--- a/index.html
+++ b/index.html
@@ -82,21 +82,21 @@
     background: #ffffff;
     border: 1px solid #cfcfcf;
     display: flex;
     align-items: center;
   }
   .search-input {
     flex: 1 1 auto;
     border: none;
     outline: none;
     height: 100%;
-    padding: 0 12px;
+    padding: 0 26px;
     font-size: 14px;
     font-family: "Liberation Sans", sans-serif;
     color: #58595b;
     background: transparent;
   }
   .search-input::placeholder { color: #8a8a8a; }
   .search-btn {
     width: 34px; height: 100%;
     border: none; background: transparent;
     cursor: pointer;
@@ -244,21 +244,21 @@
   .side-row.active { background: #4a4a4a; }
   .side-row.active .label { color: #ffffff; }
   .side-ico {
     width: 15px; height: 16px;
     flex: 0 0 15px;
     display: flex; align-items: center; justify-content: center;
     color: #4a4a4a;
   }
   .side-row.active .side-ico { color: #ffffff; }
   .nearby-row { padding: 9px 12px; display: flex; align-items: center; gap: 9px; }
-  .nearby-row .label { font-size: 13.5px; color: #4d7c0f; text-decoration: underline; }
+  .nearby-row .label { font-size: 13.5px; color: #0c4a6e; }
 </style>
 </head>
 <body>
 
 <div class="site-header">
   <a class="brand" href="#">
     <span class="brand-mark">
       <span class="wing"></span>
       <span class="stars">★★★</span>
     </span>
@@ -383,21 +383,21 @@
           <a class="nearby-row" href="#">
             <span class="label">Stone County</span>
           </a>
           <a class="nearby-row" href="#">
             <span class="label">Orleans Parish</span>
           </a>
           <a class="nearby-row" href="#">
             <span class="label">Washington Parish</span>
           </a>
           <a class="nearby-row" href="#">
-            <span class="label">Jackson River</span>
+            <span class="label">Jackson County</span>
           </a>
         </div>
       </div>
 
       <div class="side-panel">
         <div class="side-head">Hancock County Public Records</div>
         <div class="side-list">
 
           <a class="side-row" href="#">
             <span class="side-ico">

##########

The lines from the one containing "County Public Records</div>" to the final line of the listing above must be set down exactly, both included.

         <div class="side-head">Hancock County Public Records</div>
         <div class="side-list">
 
           <a class="side-row" href="#">
             <span class="side-ico">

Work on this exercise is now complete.